Traceback (most recent call last):
"  File ""/home/user/data_refinery_workers/processors/utils.py"", line 405, in run_pipeline"
    last_result = processor(last_result)
"  File ""/home/user/data_refinery_workers/processors/salmon.py"", line 284, in _determine_index_length"
    for line in process.stdout:
"  File ""/usr/lib/python3.8/codecs.py"", line 322, in decode"
"    (result, consumed) = self._buffer_decode(data, self.errors, final)"

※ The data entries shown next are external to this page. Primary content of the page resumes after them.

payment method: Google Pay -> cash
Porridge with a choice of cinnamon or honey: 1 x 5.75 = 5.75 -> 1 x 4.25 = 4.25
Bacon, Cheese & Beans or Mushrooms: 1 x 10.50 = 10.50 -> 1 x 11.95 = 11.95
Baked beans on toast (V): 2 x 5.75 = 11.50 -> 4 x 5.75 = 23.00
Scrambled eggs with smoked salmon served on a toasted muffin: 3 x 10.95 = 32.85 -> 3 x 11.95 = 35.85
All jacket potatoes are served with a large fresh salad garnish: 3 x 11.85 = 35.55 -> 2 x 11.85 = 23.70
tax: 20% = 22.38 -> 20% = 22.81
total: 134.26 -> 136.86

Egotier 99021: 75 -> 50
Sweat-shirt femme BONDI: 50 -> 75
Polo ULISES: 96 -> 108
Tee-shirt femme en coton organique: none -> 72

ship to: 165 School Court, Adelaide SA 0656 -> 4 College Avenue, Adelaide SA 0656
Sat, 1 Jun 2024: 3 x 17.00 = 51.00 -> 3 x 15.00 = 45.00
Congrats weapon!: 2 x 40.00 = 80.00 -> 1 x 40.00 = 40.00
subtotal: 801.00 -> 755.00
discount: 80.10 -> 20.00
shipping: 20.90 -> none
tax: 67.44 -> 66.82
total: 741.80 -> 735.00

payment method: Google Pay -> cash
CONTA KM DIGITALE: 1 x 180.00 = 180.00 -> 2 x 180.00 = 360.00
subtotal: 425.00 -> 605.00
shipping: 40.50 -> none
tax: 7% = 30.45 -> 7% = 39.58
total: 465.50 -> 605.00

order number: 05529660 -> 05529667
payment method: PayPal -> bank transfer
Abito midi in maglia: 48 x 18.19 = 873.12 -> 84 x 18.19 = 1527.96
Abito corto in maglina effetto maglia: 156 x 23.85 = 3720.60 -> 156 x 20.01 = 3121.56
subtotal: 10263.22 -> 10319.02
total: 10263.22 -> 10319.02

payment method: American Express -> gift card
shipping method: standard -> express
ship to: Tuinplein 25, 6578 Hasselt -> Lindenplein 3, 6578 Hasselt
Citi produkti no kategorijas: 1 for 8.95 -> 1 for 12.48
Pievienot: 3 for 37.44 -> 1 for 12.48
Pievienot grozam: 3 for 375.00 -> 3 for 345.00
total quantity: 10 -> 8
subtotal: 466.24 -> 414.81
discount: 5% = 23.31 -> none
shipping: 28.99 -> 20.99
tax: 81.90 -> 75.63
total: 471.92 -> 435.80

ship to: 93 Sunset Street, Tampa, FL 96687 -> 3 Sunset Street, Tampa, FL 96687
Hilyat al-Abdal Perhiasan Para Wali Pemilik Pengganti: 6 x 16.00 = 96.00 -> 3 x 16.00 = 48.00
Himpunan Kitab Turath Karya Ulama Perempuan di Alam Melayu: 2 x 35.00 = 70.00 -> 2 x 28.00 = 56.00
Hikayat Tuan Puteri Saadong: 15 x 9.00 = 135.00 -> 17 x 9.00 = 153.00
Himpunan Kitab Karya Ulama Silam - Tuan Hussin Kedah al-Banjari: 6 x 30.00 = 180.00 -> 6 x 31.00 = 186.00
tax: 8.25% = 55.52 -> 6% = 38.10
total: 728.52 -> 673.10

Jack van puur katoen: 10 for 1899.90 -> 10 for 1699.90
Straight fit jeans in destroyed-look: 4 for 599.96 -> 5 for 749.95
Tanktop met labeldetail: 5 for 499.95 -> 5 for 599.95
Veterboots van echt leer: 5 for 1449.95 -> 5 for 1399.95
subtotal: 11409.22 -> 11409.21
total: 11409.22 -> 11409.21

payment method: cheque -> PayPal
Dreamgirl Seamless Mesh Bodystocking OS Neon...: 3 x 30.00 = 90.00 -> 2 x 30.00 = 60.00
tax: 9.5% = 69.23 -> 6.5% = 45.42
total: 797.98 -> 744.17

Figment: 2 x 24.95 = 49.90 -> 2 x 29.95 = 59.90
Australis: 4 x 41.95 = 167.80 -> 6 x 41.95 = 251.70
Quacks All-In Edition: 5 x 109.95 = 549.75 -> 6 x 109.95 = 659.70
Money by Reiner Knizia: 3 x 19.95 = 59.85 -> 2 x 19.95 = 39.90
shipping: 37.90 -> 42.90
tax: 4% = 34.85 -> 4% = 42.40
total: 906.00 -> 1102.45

UnicodeDecodeError: 'utf-8' codec can't decode byte 0x88 in position 8: invalid start byte
"2023-08-11 01:21:52,584 i-0ce37044d5ae9d30a data_refinery_workers.processors.utils ERROR [no_retry: False] [pipeline_applied: SALMON] [failure_reason: Unhandled exception caught while running processor function _determine_index_length in pipeline: 'utf-8' codec can't decode byte 0x88 in position 8: invalid start byte] [processor_job: 285555]: Processor job failed!"

Solution or next step

Find out the root cause of the issue and resolve it.